When the Packers last went to the Superbowl (and lost to the Broncos) I watched the game with a bunch of other point-headed non-Cheesehead native students in my graduate school program, and I remember afterwards one of my colleagues saying, "Oh well, John Elway was retiring so it was nice for him to win, and anyway the Packers won last year." Even as un-invested as I was in the Packers winning, her non-competitive attitude shocked me a little, but maybe that's another good way to tweak the games to make them attractive to a wider audience -- decide the winner based on which team deserves it more. And now that we have a quarterback who is able to refrain from making smooth romantic moves like faxing a copy of his sweaty jock strap to his latest favorite lovely lady -- unlike SOME recent Packer quarterbacks we've had -- the Packers would be a shoo-in to win the Super Bowl.

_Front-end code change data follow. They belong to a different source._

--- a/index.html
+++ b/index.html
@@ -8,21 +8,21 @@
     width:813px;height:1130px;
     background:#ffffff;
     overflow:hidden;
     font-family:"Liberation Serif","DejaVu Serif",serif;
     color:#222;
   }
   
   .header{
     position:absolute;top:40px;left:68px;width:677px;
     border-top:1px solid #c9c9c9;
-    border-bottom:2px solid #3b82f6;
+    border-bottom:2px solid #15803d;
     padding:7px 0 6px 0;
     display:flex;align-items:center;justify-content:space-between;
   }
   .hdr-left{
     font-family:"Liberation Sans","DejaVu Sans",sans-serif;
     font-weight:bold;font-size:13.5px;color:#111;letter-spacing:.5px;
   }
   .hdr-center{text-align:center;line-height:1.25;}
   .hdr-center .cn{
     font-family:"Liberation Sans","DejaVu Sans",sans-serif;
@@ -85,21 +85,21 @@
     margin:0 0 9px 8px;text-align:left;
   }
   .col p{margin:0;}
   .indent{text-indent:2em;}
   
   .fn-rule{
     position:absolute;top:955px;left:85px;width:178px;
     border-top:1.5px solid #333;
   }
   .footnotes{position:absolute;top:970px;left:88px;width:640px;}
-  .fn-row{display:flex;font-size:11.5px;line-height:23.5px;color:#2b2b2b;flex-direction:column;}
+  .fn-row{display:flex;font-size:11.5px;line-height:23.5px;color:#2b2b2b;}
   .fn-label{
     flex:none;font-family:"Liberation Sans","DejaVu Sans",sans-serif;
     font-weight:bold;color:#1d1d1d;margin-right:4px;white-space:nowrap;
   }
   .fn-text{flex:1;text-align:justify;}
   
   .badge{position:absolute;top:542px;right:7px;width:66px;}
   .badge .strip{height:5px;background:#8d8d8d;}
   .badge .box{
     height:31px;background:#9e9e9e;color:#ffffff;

You know what misbehaving Packer I miss? Najeh Davenport, whose full name according to Wikipedia is Najeh Trenadious Monte Davenport. My own name is pretty fancy, so I'm not one to make fun of unusual names. Still, it's a bit strange how his first three names sound like they're taken from the lineage of Ethiopian kings but his last name is a city in Iowa. He could name his kid Ignatius Abdikarim Chinouyazue Cedar Rapids.

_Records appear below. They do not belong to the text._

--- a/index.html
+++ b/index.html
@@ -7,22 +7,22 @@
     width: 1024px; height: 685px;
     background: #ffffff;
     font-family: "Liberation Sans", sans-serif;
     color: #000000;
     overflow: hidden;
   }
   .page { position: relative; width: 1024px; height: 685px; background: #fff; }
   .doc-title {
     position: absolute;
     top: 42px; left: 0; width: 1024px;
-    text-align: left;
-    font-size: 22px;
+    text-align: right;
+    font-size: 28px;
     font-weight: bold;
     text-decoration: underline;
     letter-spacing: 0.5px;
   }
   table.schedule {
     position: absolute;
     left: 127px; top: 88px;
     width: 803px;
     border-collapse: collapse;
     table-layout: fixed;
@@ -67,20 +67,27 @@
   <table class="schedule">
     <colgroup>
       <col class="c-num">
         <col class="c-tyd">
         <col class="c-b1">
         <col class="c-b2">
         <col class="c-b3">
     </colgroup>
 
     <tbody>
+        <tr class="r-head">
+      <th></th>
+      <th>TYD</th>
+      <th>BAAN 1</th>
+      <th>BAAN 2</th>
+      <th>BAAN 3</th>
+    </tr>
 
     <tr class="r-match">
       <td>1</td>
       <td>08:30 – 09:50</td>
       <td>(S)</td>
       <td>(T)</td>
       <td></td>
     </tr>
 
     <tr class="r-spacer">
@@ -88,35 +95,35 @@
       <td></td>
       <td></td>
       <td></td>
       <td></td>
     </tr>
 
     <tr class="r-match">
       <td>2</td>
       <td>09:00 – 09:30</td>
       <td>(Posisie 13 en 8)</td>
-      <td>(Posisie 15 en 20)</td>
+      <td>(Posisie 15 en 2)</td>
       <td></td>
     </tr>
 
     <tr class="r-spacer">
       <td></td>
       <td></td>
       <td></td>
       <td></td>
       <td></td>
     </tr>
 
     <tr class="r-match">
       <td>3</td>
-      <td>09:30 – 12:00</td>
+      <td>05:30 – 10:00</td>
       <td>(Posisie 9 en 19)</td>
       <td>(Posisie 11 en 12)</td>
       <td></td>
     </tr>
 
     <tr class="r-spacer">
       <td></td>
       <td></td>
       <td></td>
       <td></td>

Anyway, Mr. Sioux City at one point broke into the dorm room of a woman, where he hid in a wardrobe and and defecated in the laundry basket. I don't know what drug is is that makes you mix up a laundry basket and a toilet bowl, but whatever it is, Najeh had easy access to it. According to Wikipedia, this earned him the nickname of "Dump Truck," although at our house we had a different name for him. It always cracked me up when he would make a particularly good play and David would yell, "Go, Closet Crapper, go!"
Najeh Davenport doesn't play for the Packers anymore, and I couldn't really tell from the Wikipedia article whether he is still playing football. I know one place to look for him: on the sidelines with the Detroit Lions, pedaling furiously away.